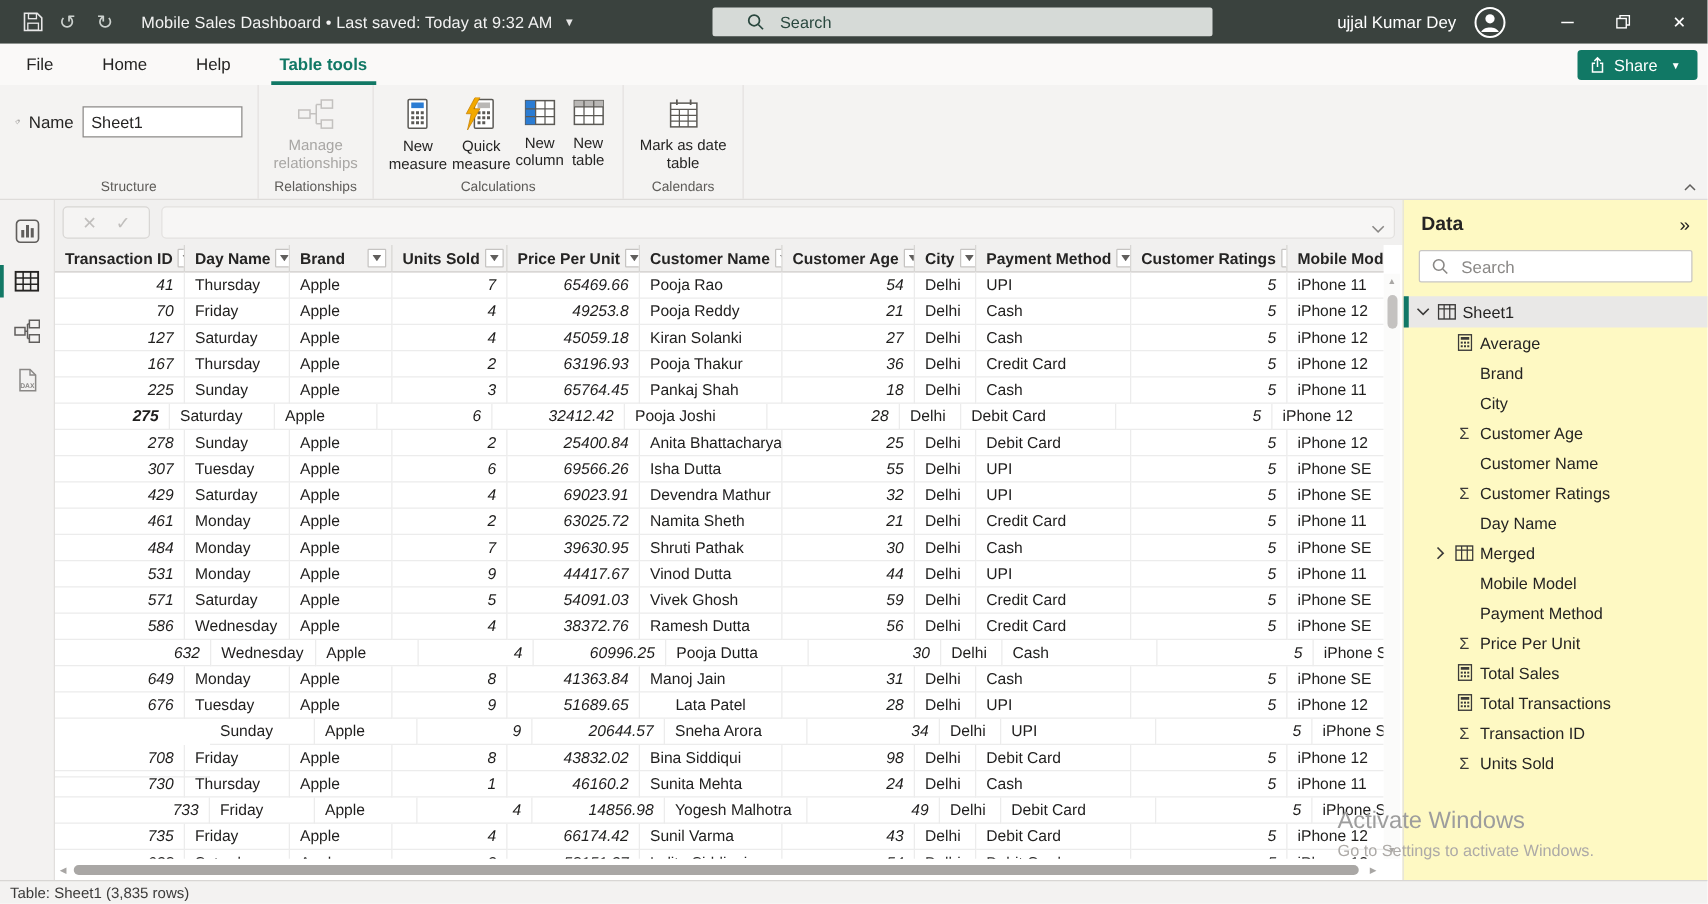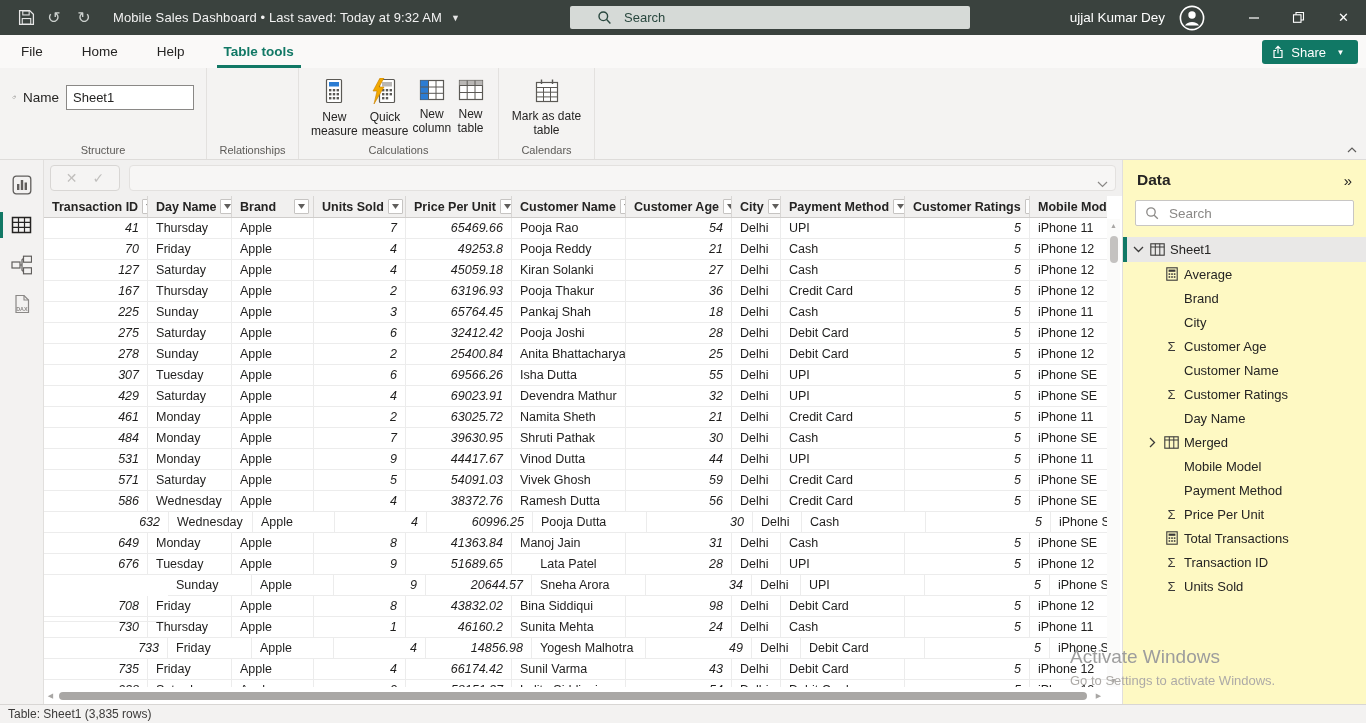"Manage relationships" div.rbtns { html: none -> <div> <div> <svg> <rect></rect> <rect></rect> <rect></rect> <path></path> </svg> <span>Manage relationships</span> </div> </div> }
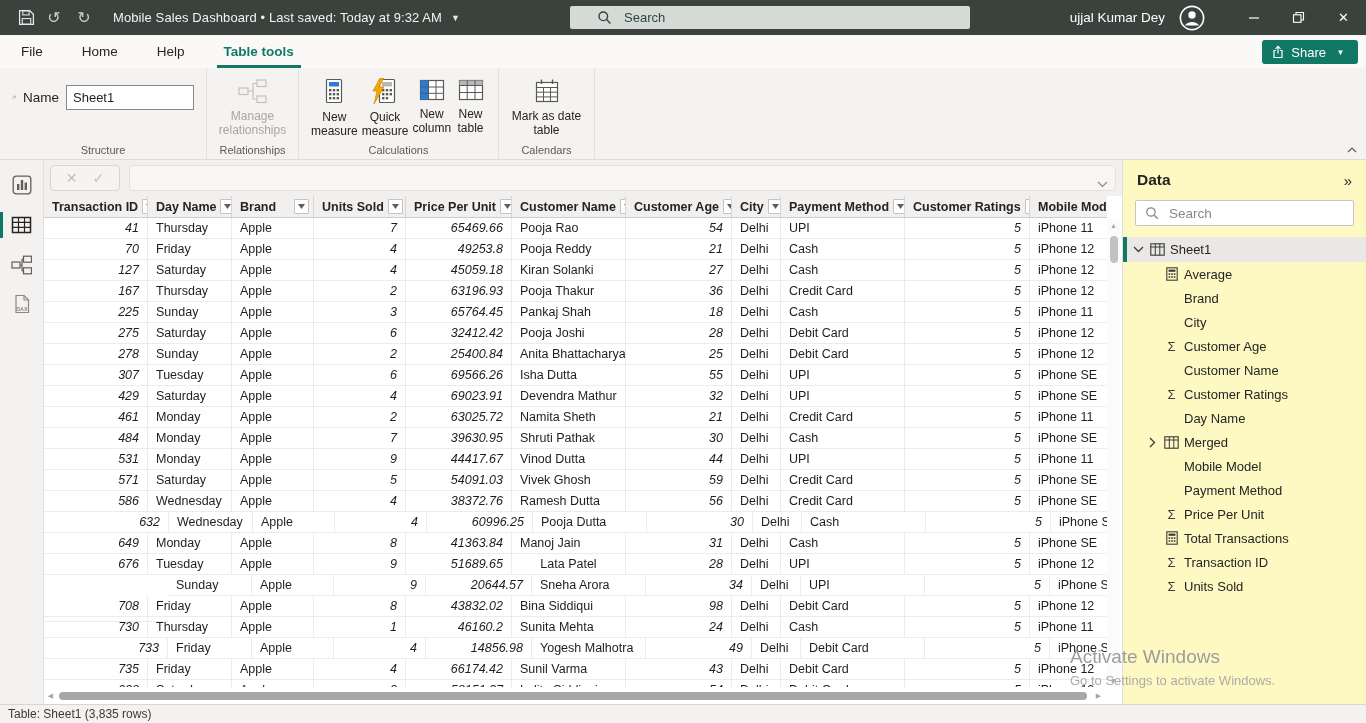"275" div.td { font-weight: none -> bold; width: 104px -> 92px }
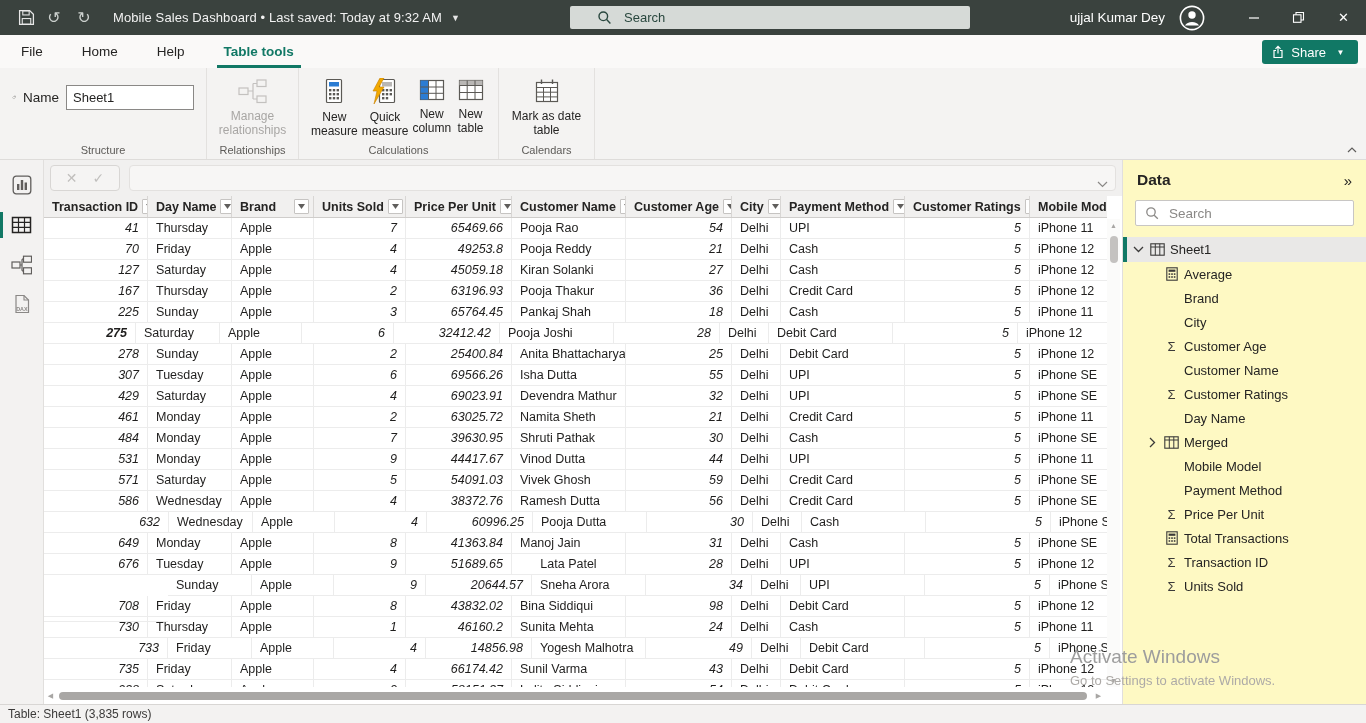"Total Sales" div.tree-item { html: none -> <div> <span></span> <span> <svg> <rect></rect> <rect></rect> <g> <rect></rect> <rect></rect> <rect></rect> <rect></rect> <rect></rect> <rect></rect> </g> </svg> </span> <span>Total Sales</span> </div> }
--
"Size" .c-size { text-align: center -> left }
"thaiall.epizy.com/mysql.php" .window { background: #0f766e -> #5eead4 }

● What the exercise asks
Output only the lines above from the line that holds "font-weight: none ->" through the line that holds "-> <div> <span></span>", both ends included, and exclude pictures.

● The completed task
"275" div.td { font-weight: none -> bold; width: 104px -> 92px }
"Total Sales" div.tree-item { html: none -> <div> <span></span> <span> <svg> <rect></rect> <rect></rect> <g> <rect></rect> <rect></rect> <rect></rect> <rect></rect> <rect></rect> <rect></rect> </g> </svg> </span> <span>Total Sales</span> </div> }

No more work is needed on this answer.